Ravi d’en avoir fini avec ces puissantes constructions administratives, derrière lesquelles je vois trop d’empereurs et de préfets, je m’émerveille de trouver, sous cet immense décor ruineux et pompeux, le. spontané, l’intime et le vrai ! Ces grandes affaires solennelles nous donnent d’autant plus le goût du simple, du primitif, de la fleur première et même des humbles racines souterraines, avant les savantes cultures et les trop pleines floraisons. Je viens avec délices dans cette prairie originaire, sous les peupliers, près de l’eau. Les enfants me crient : « Batchisch » de loin, avec cette voix forte des petits Arabes que j’entends, dans les écoles que je visite, et qui, en plissant le front, lisent très haut : « Trente huitième leçon. Je suis un garçon, Adèle est une fille… » Un mendiant avec dignité refuse qu’on le photographie, mais s’empresse pour qu’on nous apporte un canapé de satin sous les peupliers. Tout cela, d’un goût noble et familier.

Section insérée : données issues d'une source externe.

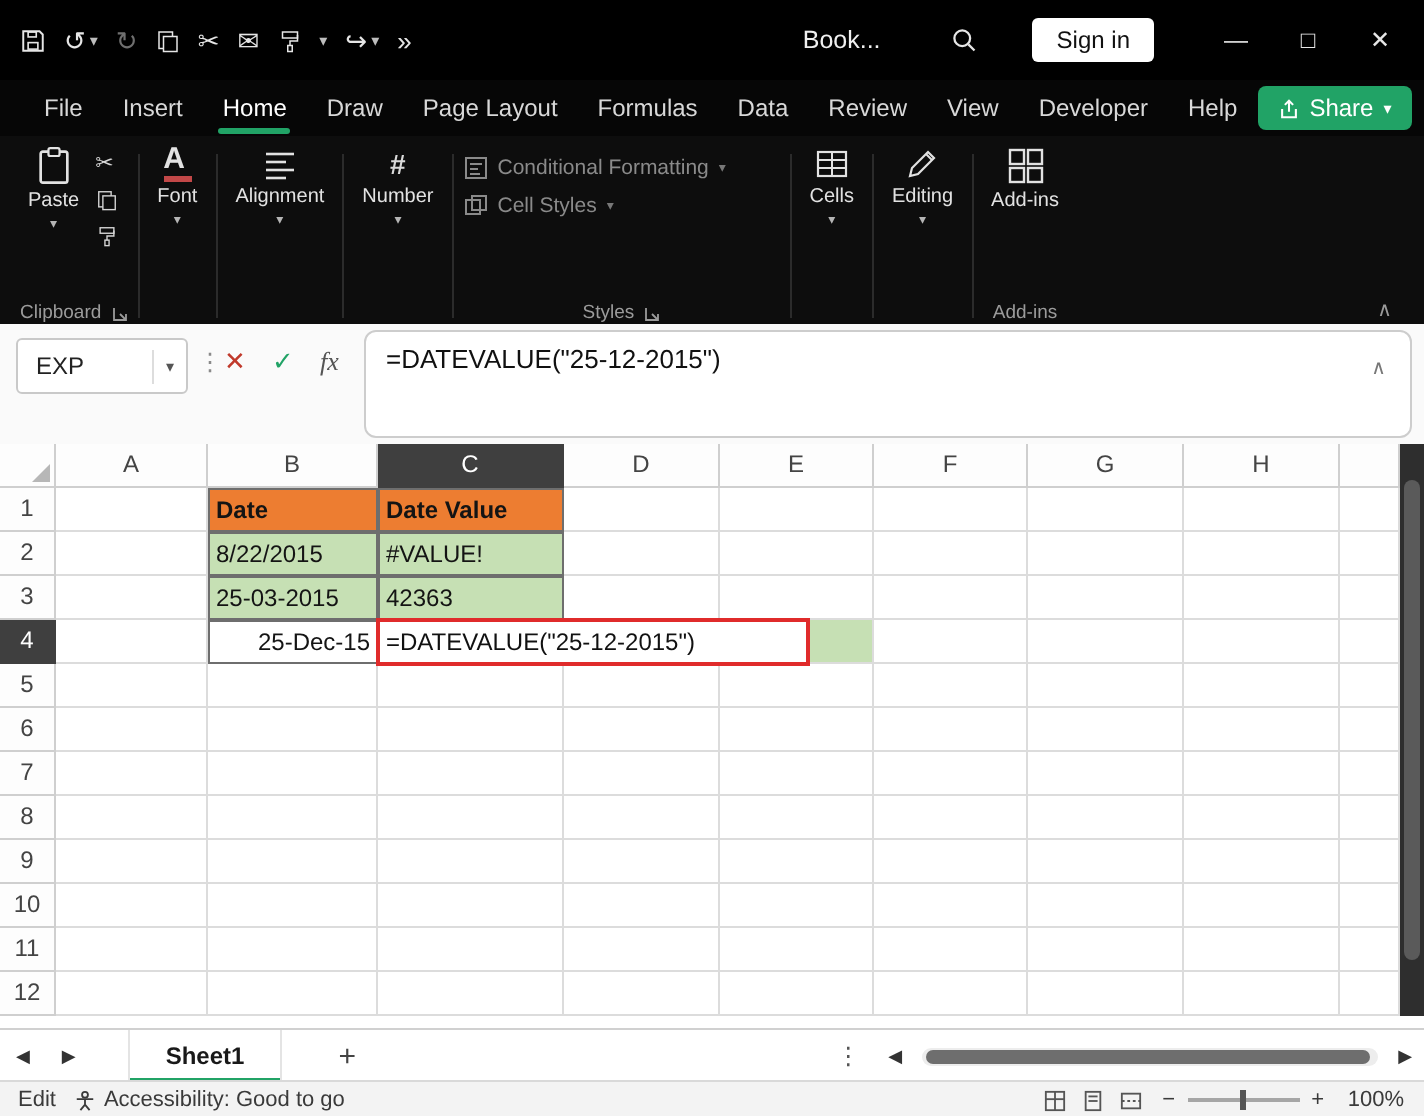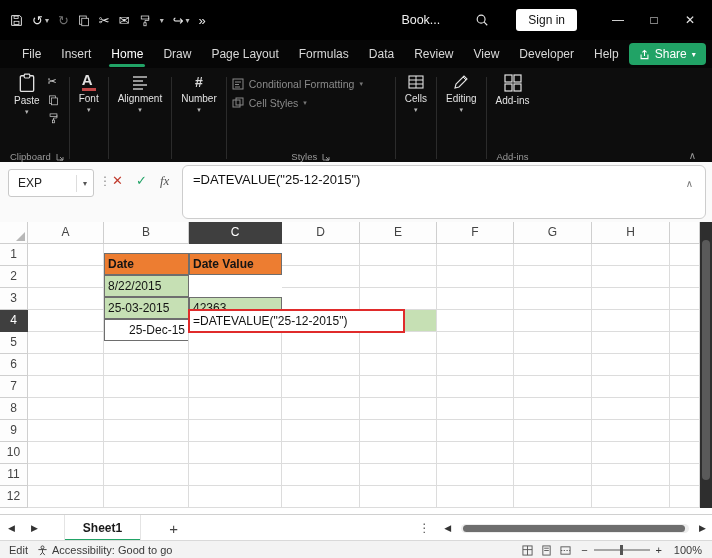"Date" .cell.bordered { margin-top: 9px -> none }
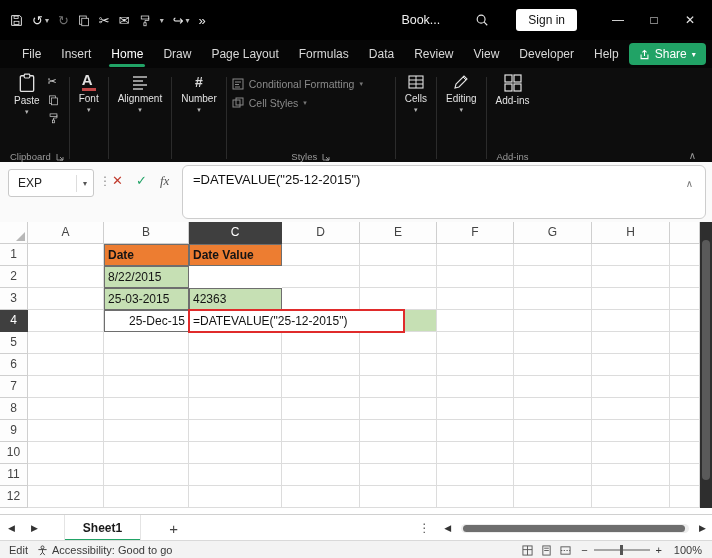"#VALUE!" div.cell { html: none -> <div>#VALUE!</div> }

Devant ces mœurs, où respire un souvenir de la vie antique et de la vie des poèmes, je me dis : « Voilà ma patrie. » (Quel malheur qu’il y ait la vermine ! Sans ces puces, poux et punaises toujours menaçants, c’est d’échoppe en échoppe que je voudrais faire le voyage d’Orient.)

Et même au dieu j’ai quelque chose à dire, non au Baal à qui les caravanes brûlées, enivrées par un astre de feu, rendaient un culte effréné, mais au soleil levant, tel que le vieil Ambroise et la tradition de l’Église l’ont civilisé.